Today is the 30th January. On this day in 1649, His Majesty Charles I, by the Grace of God, King of England, Scotland, France and Ireland, Defender of the Faith, was executed on the orders of a kangaroo court. The previous day, he had seen the two of his children who remained in England (Princess Elizabeth and Prince Henry) for the final time, bidding them a tearful farewell; he reminded his son, Henry, that his elder brothers the future kings Charles II and James II and VII were ahead of him in the line of succession, and so he must not allow the parliamentarians to set him up as a puppet king in his brothers' place. The Princess Elizabeth later recorded the exchange; Charles said, "Heed, my child, what I say: they will cut off my head and perhaps make thee a king. But mark what I say. Thou must not be a king as long as thy brothers Charles and James do live; for they will cut off your brothers' heads when they can catch them, and cut off thy head too at the last, and therefore I charge you, do not be made a king by them." The young prince replied, "I will be torn in pieces first!"
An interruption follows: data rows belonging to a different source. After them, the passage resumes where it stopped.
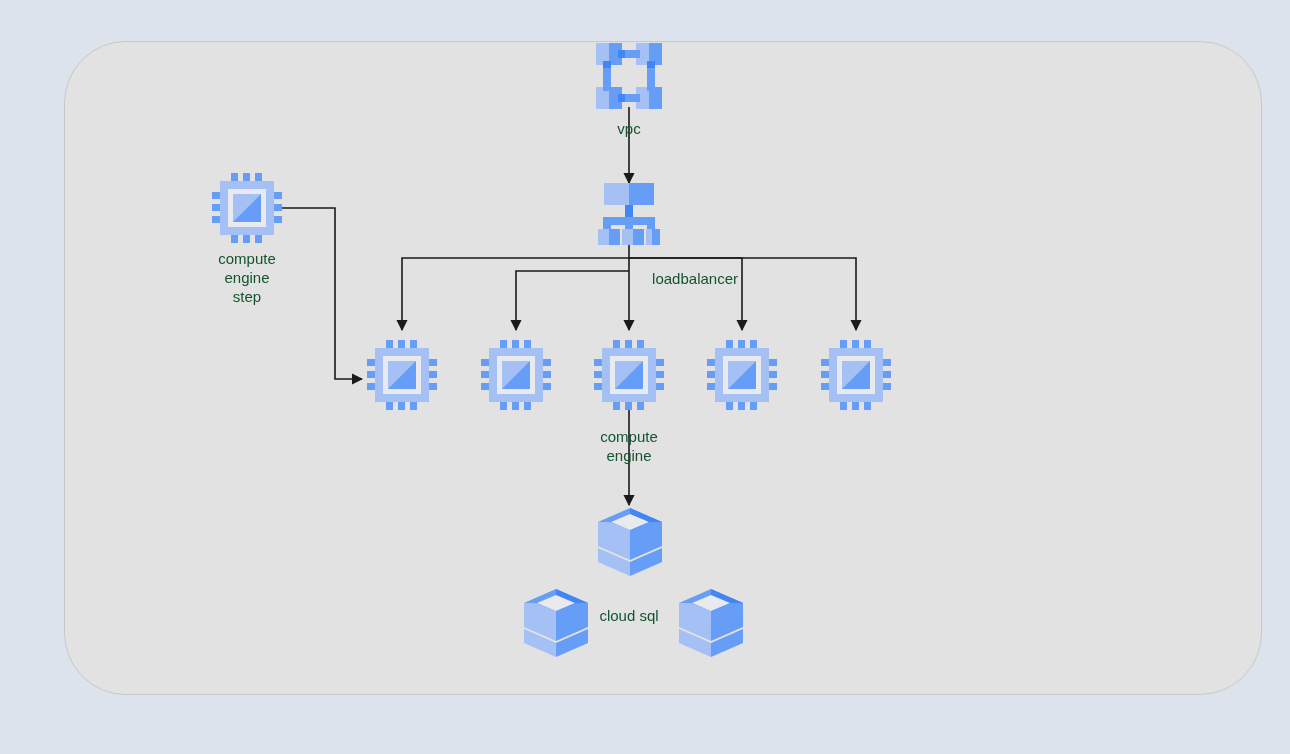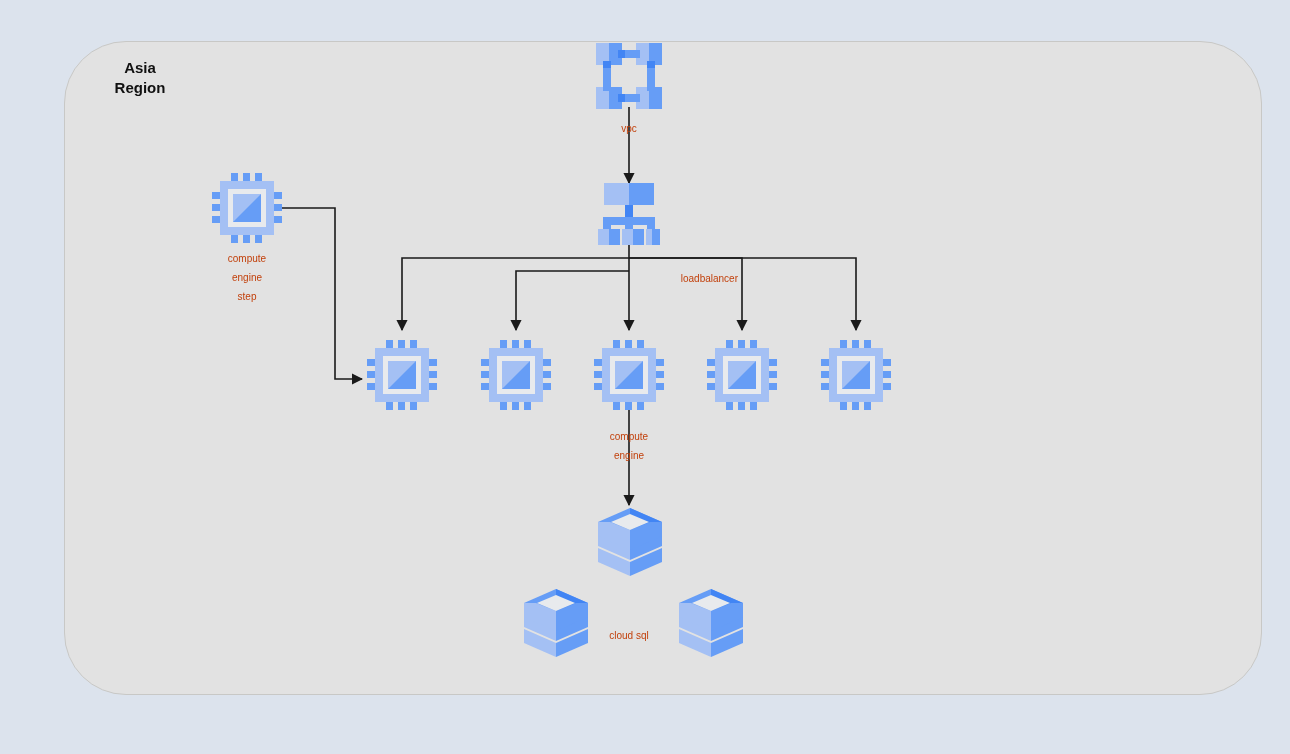"Asia" div { html: <div>Asia Region</div> -> none }
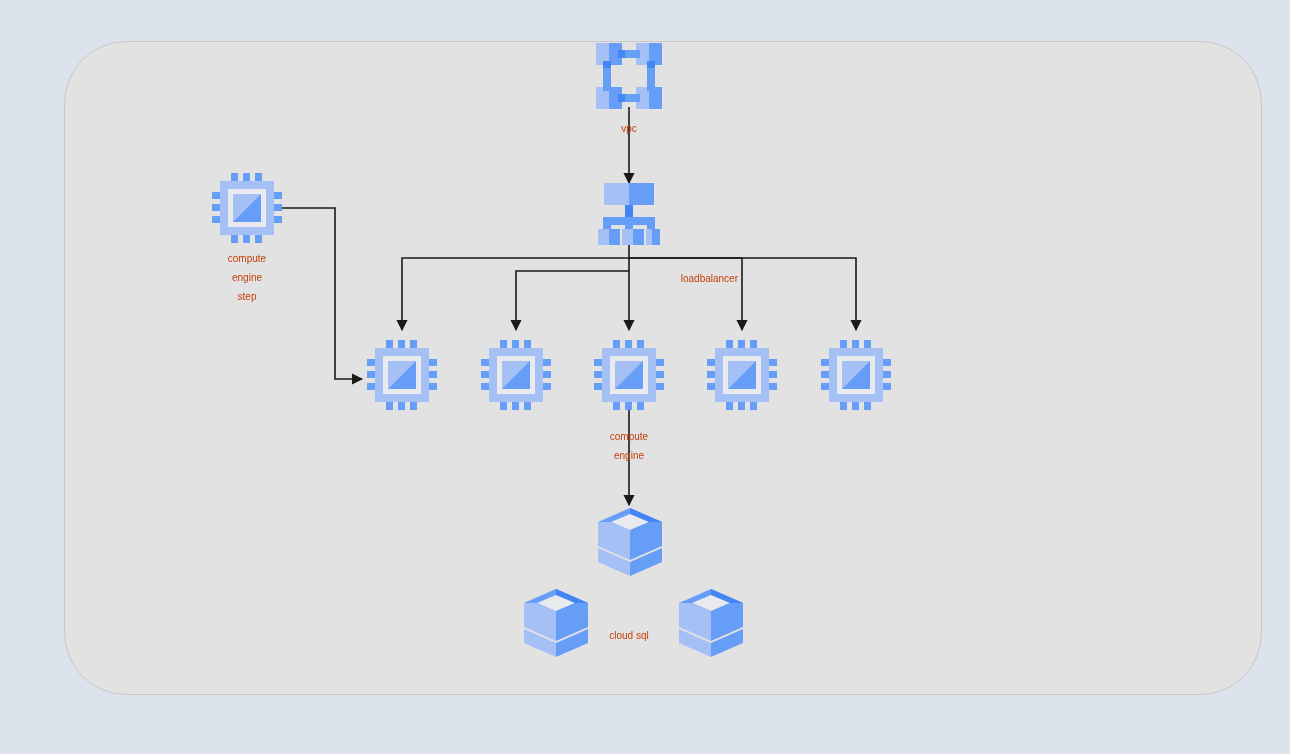"vpc" .node-label { color: #c2410c -> #14532d; font-size: 10px -> 15px }
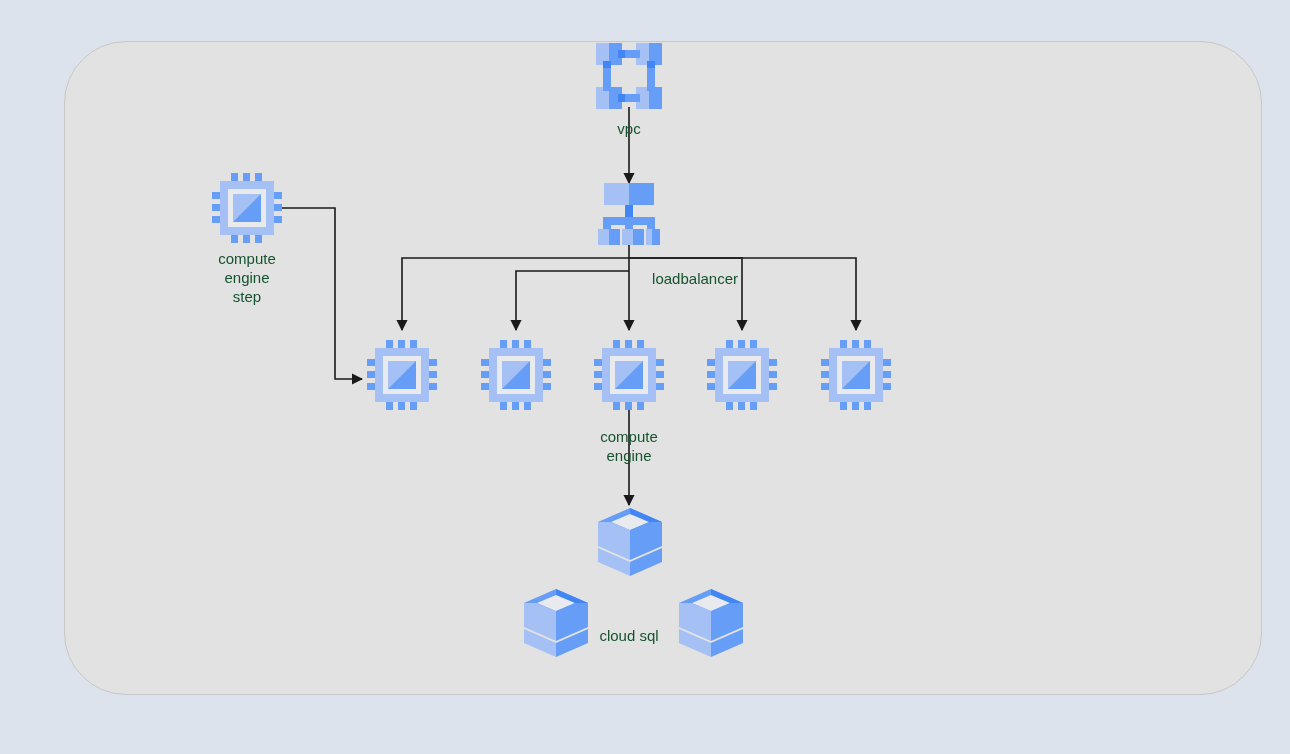"cloud sql" div.node-label { margin-top: 20px -> none }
Famously, the condemned king wore two shirts on the day of his execution so as to not feel the cold, saying that he did not want to shiver and give the spectators the false impression that he was afraid of death. The king gave one last speech from the scaffold before his death, professing his innocence of the crimes he was accused of; "indeed, I could hold my peace very well, if I did not think that holding my peace would make some men think that I did submit to the guilt as well as to the punishment.  But I think it is my duty to God first and to my country for to clear myself both as an honest man and a good King, and a good Christian." The king insisted that he was not responsible for beginning the civil war. He told the onlookers, "all the world knows that I never did begin a war with the two Houses of Parliament. And I call God to witness, to whom I must shortly make an account, that I never did intend for to encroach upon their privileges. They began upon me, it is the Militia they began upon, they confest that the Militia was mine, but they thought it fit for to have it from me.  And, to be short, if any body will look to the dates of Commissions, of their commissions and mine, and likewise to the Declarations, will see clearly that they began these unhappy troubles, not I." At the same time, he exonerated Parliament of the blame; "God forbid that I should lay it upon the two Houses of Parliament; there is no necessity of either, I hope that they are free of this guilt.   For I do believe that ill instruments between them and me has been the chief cause of all this bloodshed."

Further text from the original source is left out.